50 Things I Know About Agencies
The agency owner's confession: 50 truths about building something you'll never want to build again but can't imagine having lived without.
This edition is inspired by “50 Things I Know” by my partner Vlad. His list is very thoughtful and wise, which I hope to match below, just focusing on professional services and agencies.
2025 has been a transformational year for Belkins. We went upmarket, changed our ICP, pricing, business model, rebuilt almost all departments, and tried to adapt to the ever-rising competition from other agencies, AI, and the market in general, including news from the White House that always creates turbulence and anxiety in the market that we feel very much.
The list goes like this:
Starting a professional service firm and doing it for 5 years is the best alternative to college, MBA, or working in big corporate. You’ll learn business in its essence.
Which also makes agencies one of the most difficult businesses to build: too many moving parts, lack of differentiation, huge competition, and low margins.
Running an agency sucks.
An agency is the most assured way to gain financial freedom. Higher success rate than a startup, higher return than stocks, real estate, corporate ladder, crypto, or any other way of getting yourself to middle class.
There are two types of agencies. Type one: Boutique—you hustle on the team, work with clients, have bigger margins, probably higher pay, but it’s a lifestyle business. Type two: Scaled—you rarely work with clients, you build systems and people, margins are lower, personal income as well, but business works without you. You rarely can do both. Choose.
If your agency does $5M in revenue, you can earn $1M in profit, only on paper. In reality, it never happens.
Don’t run an agency and use profits to build a tech startup. Sell the agency first, take the money, then build a startup.

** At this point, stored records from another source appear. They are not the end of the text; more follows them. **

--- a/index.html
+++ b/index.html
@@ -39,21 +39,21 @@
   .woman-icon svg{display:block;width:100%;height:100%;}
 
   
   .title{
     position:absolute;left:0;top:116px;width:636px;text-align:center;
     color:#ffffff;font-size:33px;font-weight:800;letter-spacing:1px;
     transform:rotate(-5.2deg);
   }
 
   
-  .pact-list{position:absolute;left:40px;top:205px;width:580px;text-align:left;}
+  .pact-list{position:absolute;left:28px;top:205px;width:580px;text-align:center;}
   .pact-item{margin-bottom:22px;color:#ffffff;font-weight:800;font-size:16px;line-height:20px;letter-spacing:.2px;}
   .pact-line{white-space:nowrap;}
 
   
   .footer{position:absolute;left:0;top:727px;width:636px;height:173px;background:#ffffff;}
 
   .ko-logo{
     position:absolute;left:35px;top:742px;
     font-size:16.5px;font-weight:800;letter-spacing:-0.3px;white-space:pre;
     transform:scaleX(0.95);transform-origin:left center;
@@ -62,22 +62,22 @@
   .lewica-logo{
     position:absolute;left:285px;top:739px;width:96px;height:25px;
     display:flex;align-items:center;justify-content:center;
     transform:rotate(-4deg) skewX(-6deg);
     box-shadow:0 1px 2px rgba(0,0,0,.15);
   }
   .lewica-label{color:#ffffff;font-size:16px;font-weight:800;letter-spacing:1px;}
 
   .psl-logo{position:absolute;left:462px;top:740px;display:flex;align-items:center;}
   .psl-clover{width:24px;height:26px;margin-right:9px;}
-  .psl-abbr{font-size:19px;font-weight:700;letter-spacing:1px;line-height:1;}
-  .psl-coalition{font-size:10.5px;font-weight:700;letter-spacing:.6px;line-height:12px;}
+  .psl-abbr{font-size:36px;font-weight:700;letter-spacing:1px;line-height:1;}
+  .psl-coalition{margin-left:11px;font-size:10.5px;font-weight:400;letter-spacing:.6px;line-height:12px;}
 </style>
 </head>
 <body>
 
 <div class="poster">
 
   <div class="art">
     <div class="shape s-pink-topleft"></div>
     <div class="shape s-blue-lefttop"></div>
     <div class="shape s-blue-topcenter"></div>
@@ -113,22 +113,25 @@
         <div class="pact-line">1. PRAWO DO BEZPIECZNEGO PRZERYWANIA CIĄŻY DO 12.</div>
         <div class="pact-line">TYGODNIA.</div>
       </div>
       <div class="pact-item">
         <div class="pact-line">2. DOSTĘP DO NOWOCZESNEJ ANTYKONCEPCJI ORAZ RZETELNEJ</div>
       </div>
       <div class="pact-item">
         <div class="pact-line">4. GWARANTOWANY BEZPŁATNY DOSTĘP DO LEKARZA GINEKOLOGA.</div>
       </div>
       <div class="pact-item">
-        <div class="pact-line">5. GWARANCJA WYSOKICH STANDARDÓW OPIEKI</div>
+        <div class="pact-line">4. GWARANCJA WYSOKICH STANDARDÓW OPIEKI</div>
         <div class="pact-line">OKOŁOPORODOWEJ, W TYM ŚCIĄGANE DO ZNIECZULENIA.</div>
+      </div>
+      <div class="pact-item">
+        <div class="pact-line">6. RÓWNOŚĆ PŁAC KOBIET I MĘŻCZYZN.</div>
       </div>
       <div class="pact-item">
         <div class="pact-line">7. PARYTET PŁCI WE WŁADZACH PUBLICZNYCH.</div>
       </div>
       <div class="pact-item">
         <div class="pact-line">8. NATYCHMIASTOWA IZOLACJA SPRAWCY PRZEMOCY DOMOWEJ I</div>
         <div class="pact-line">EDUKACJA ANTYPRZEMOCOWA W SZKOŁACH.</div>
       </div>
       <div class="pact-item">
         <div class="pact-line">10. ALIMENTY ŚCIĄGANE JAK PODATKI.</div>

You cannot build an agency without building your personal brand.
The real traction starts after 5 years. Years 1 to 5, you’re just trying to establish yourself.

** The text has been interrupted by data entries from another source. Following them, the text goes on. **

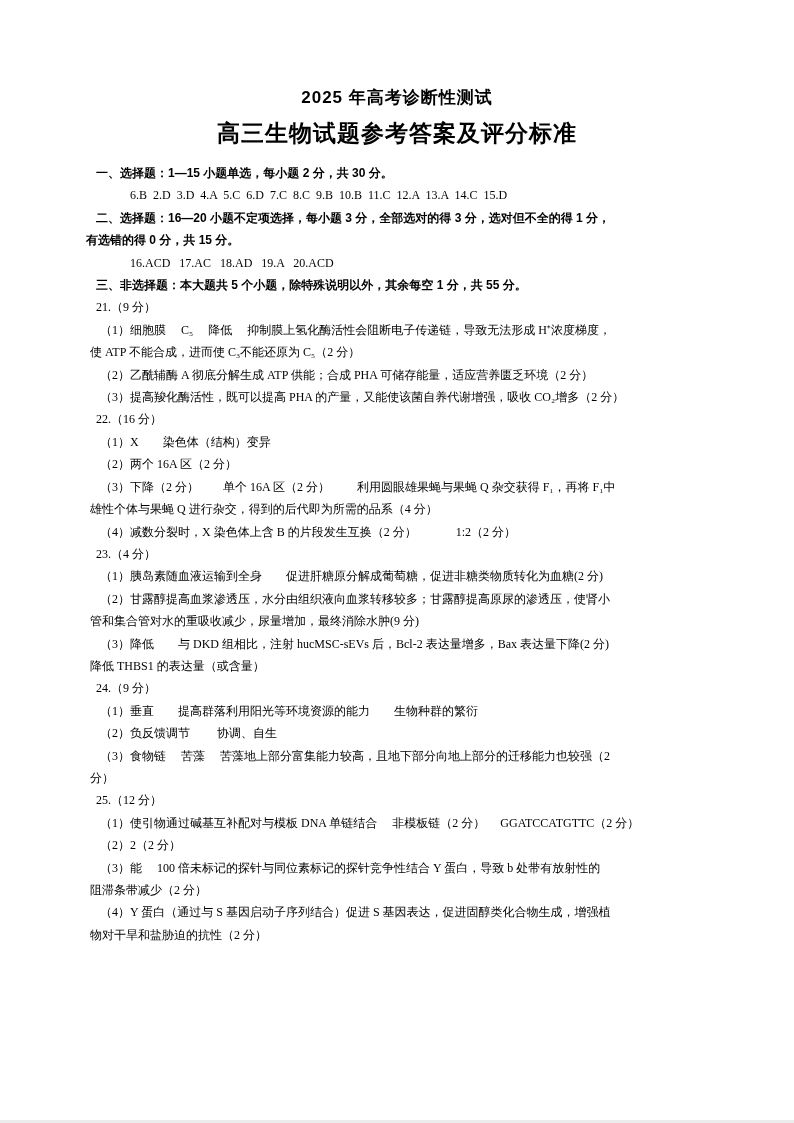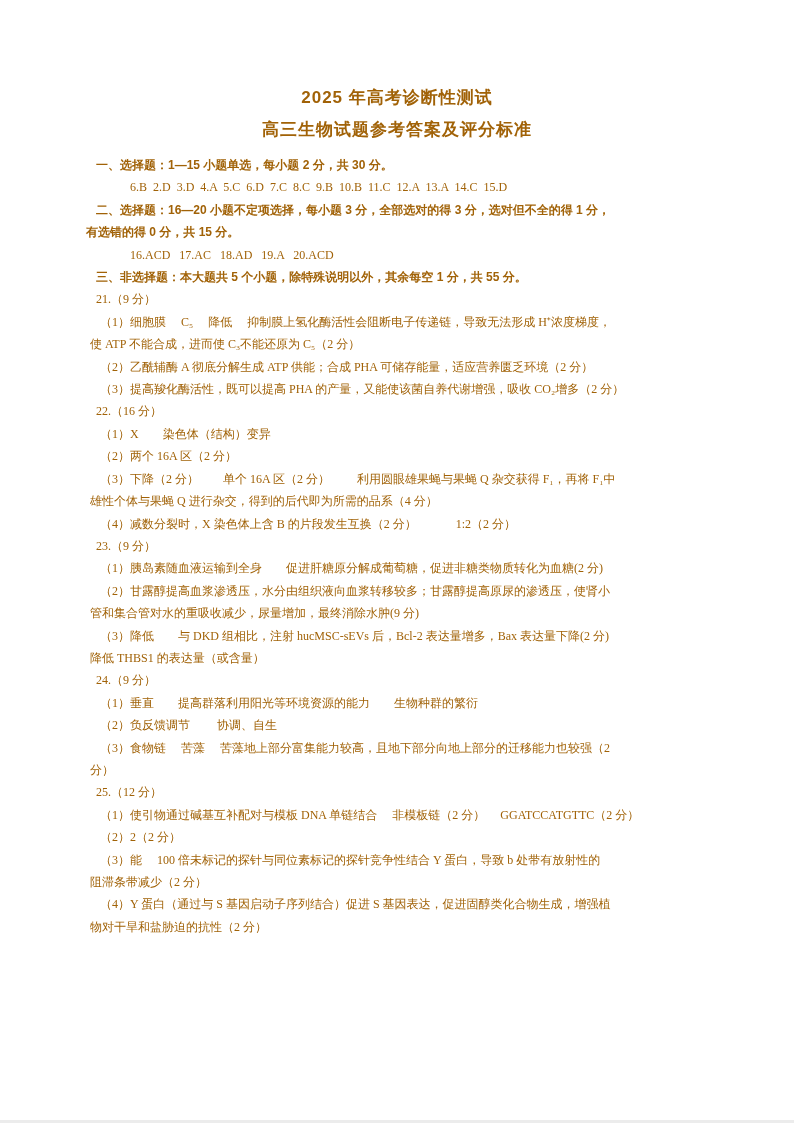--- a/index.html
+++ b/index.html
@@ -6,37 +6,37 @@
     margin: 0;
     padding: 0;
     background: #ffffff;
   }
   .page {
     position: relative;
     width: 794px;
     height: 1123px;
     background: #ffffff;
     overflow: hidden;
-    color: #a16207;
+    color: #000000;
     font-family: "Liberation Serif", serif;
   }
   .titles {
     padding-top: 86px;
     text-align: center;
   }
   .title-1 {
     margin: 0 0 9px 0;
     font-size: 17px;
     font-weight: 700;
     font-family: "Liberation Sans", sans-serif;
     letter-spacing: 1px;
   }
   .title-2 {
     margin: 0 0 13px 0;
-    font-size: 17px;
+    font-size: 23px;
     font-weight: 700;
     font-family: Liberation Mono, monospace;
     letter-spacing: 1px;
   }
   .doc-body {
     padding: 0 70px 0 78px;
   }
   .line {
     margin: 0;
     font-size: 12px;
@@ -105,21 +105,21 @@
     <p class="line s">（2）乙酰辅酶 A 彻底分解生成 ATP 供能；合成 PHA 可储存能量，适应营养匮乏环境（2 分）</p>
     <p class="line s">（3）提高羧化酶活性，既可以提高 PHA 的产量，又能使该菌自养代谢增强，吸收 CO₂增多（2 分）</p>
 
     <p class="line q">22.（16 分）</p>
     <p class="line s">（1）X　　染色体（结构）变异</p>
     <p class="line s">（2）两个 16A 区（2 分）</p>
     <p class="line s">（3）下降（2 分）　　单个 16A 区（2 分）　　 利用圆眼雄果蝇与果蝇 Q 杂交获得 F₁，再将 F₁中</p>
     <p class="line c">雄性个体与果蝇 Q 进行杂交，得到的后代即为所需的品系（4 分）</p>
     <p class="line s">（4）减数分裂时，X 染色体上含 B 的片段发生互换（2 分）　　　 1:2（2 分）</p>
 
-    <p class="line q">23.（9 分）</p>
+    <p class="line q">23.（4 分）</p>
     <p class="line s">（1）胰岛素随血液运输到全身　　促进肝糖原分解成葡萄糖，促进非糖类物质转化为血糖(2 分)</p>
     <p class="line s">（2）甘露醇提高血浆渗透压，水分由组织液向血浆转移较多；甘露醇提高原尿的渗透压，使肾小</p>
     <p class="line c">管和集合管对水的重吸收减少，尿量增加，最终消除水肿(9 分)</p>
     <p class="line s">（3）降低　　与 DKD 组相比，注射 hucMSC-sEVs 后，Bcl-2 表达量增多，Bax 表达量下降(2 分)</p>
     <p class="line c">降低 THBS1 的表达量（或含量）</p>
 
     <p class="line q">24.（9 分）</p>
     <p class="line s">（1）垂直　　提高群落利用阳光等环境资源的能力　　生物种群的繁衍</p>
     <p class="line s">（2）负反馈调节　　 协调、自生</p>
     <p class="line s">（3）食物链　 苦藻　 苦藻地上部分富集能力较高，且地下部分向地上部分的迁移能力也较强（2</p>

If you’re in your 20s, build an agency for SMB. If you’re in your 30s, for mid-market. If you’re in your 40s, work with enterprise. Do you understand why?
First you sell to everyone, then you sell to some, finally you sell to few. It’s on you to decide when to make this transition.
Providing service to people is the oldest profession. =) This occupation is a smart choice in any economy crisis or recession, it just doesn’t mean you need to provide the same service in good times as in tough times. It’s okay to pivot. If you know what I mean. =)
You’re not building agencies for money in the first place, but to get experience, build your personal brand, and network. Money is a byproduct of successfully gaining experience, brand, and network.
An agency is considered a business only if marketing, sales, and client delivery are done without a founder. If your company is dependent on you in any of these, it’s not a business yet.
Doesn’t mean you shouldn’t be loud from day one. Your success early on is as much as you can talk about it on LinkedIn.
You will let go all your early teammates in 1 to 2 years after starting an agency. The sooner you do it, the better for your business; it also shows your business is evolving better and healthier. People who keep their original team longer tend to grow slower.
Growth is change. The faster the change, the bigger the growth. Don’t be afraid of change, embrace it.
Change also creates the biggest opposition in your team. They will hate it, which means you’re on the right track.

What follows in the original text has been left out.